“When you look at plant roots and consider that, for example, a nutrient like phosphorus is very critical for early seedling nutrition, you should also consider the direction the corn roots go – they tend to go out and downward at a 45-degree angle.
“So the traditional 2×2 band, a band 2 inches below and beside the seed row, is very suitable for phosphorus nutrition for corn. When you look at soybean roots, they tend to go more straight down at the beginning, so nutrients possibly need to be just below the seed. It’s much harder, though, to place nutrients directly below the seed at planting than it is in a band beside the seed.”
“Phosphorus tends to get tied up in the soil. So if you band-apply, one big advantage you have is that you’re exposing your nutrient to less soil, so you have less tie-up.
“When you consider potash, it’s almost the opposite. Potash and chloride – particularly chloride – do not get absorbed by the soil at all. Concentrated in a band, the chloride stays in solution. When that happens, the salt index becomes a problem that poses a risk to the seedlings.”

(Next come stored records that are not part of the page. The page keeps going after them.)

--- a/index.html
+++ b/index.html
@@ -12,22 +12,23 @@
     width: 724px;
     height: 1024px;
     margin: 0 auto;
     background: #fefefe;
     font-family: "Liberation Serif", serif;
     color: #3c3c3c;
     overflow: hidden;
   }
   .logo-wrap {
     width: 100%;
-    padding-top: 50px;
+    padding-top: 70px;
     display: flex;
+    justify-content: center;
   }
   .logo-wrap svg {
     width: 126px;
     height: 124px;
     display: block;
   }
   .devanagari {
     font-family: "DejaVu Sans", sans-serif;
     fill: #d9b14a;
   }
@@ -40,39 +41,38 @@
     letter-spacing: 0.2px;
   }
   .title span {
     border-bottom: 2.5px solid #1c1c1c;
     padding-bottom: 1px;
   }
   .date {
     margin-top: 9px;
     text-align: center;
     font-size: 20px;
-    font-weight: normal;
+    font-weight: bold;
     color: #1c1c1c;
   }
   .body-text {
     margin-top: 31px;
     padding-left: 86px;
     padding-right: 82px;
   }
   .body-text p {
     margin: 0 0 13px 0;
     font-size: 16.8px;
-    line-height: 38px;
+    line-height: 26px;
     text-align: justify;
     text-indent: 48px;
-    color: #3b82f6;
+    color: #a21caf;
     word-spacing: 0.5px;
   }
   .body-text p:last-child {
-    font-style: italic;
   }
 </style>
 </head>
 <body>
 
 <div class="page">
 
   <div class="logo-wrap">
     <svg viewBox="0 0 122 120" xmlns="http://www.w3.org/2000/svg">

“With tillage, every time you have a tillage operation, you have the opportunity to mix the nutrients in uniformly with the soil, which can be an advantage, particularly in very nutrient-depleted soils.
“In no-till, the nutrients are accumulated near the surface. Some placement tools can inject without disturbing the soil residue cover. In no-till, that’s one of your management goals: Maintain soil residue coverage. So you need to consider ways to get nutrients into the soil without disturbing that soil residue.”
“Recognizing that soils vary within the field is very important. Your soil nutrient level may vary; the expected crop removal varies. And if you’re doing variable-rate application within the field, you need to account for both of those.”
“You may also identify areas that are separate management zones where you require build-up applications. So the application placement that you use there may actually be different from the rest of the field. For instance, you may only need to broadcast-apply to smaller areas of the field. And at the same time, you may give an application to the whole field using a lower rate band-applied.”
RISK OF LOSS
“It’s very important to be paying attention to critical source areas within the field, those areas where runoff is more likely. You also need to be asking yourself if there are sensitive water bodies in the watershed.
“If that’s a concern, then it becomes increasingly important to put a nutrient, like phosphorus, into the soil rather than leaving it on the surface.”